# <u>Neural Date Translation



**Date translation from Human readable format to machine readable format(YYYY-MM-DD) using Recurrent Neural Network.**
For example a date in human readable format can be : 'sunday 15 september 2013', '29-oct-1997' or '30 august 1985' etc.
<br>The task is to convert this to a more normalized format that is **YYYY-MM-DD**.
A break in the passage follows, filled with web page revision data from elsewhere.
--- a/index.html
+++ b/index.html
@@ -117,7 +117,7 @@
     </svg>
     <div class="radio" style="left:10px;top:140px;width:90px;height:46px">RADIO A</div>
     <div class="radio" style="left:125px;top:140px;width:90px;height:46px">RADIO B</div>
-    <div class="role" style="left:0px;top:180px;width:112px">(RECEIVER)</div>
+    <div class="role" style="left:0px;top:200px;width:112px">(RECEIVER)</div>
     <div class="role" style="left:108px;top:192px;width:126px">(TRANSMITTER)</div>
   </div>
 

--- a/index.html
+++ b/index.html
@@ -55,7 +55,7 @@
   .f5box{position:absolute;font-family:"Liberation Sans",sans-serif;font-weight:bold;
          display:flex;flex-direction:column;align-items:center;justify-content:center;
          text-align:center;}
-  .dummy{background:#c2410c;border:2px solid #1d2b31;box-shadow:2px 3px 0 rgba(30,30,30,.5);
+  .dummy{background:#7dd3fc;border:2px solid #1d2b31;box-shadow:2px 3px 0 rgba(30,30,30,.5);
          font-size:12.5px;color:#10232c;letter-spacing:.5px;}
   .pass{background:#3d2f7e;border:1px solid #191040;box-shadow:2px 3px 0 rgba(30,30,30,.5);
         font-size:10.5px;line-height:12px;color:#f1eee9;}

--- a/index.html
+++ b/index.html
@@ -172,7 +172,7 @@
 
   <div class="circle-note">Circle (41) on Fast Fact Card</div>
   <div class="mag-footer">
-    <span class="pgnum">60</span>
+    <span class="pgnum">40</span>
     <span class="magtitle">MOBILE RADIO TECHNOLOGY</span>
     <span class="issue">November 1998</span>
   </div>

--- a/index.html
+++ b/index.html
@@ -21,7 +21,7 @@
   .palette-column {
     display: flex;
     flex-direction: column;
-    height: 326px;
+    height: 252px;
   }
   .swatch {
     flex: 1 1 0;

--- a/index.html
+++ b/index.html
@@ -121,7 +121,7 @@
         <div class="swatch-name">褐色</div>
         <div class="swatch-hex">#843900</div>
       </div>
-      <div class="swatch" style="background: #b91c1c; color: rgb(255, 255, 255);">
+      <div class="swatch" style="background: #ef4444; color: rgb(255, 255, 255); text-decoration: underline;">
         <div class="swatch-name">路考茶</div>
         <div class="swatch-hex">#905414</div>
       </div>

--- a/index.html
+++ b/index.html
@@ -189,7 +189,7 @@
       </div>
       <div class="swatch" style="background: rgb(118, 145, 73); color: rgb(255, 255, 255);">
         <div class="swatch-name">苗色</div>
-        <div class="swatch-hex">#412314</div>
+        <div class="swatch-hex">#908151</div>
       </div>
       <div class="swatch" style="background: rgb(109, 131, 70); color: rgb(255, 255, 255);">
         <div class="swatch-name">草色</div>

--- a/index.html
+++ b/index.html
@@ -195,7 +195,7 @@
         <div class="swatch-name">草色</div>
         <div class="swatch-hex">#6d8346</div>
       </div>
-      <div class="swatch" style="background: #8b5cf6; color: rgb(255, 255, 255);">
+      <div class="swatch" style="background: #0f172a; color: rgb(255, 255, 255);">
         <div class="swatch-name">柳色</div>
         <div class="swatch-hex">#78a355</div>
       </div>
For this task a **sequence to sequence encoder-decoder** network with **LSTM units** have been used along with **Attention Mechanism**. 

In [20]:
from keras.layers import RepeatVector, Dense, Activation
from keras.layers import Bidirectional, Concatenate, Dot, LSTM, Input
from keras.optimizers import Adam
from keras.models import Model

import os.path
import numpy as np
import random
from utility import *

## Data Preprocessing and Loading
We will train the neural network on a dataset of 10000 human readable dates(e.g. "the 19th of July 2016", "23/02/2017") and their equivalent machine readable dates that will be in format **DD-MM-YYYY**.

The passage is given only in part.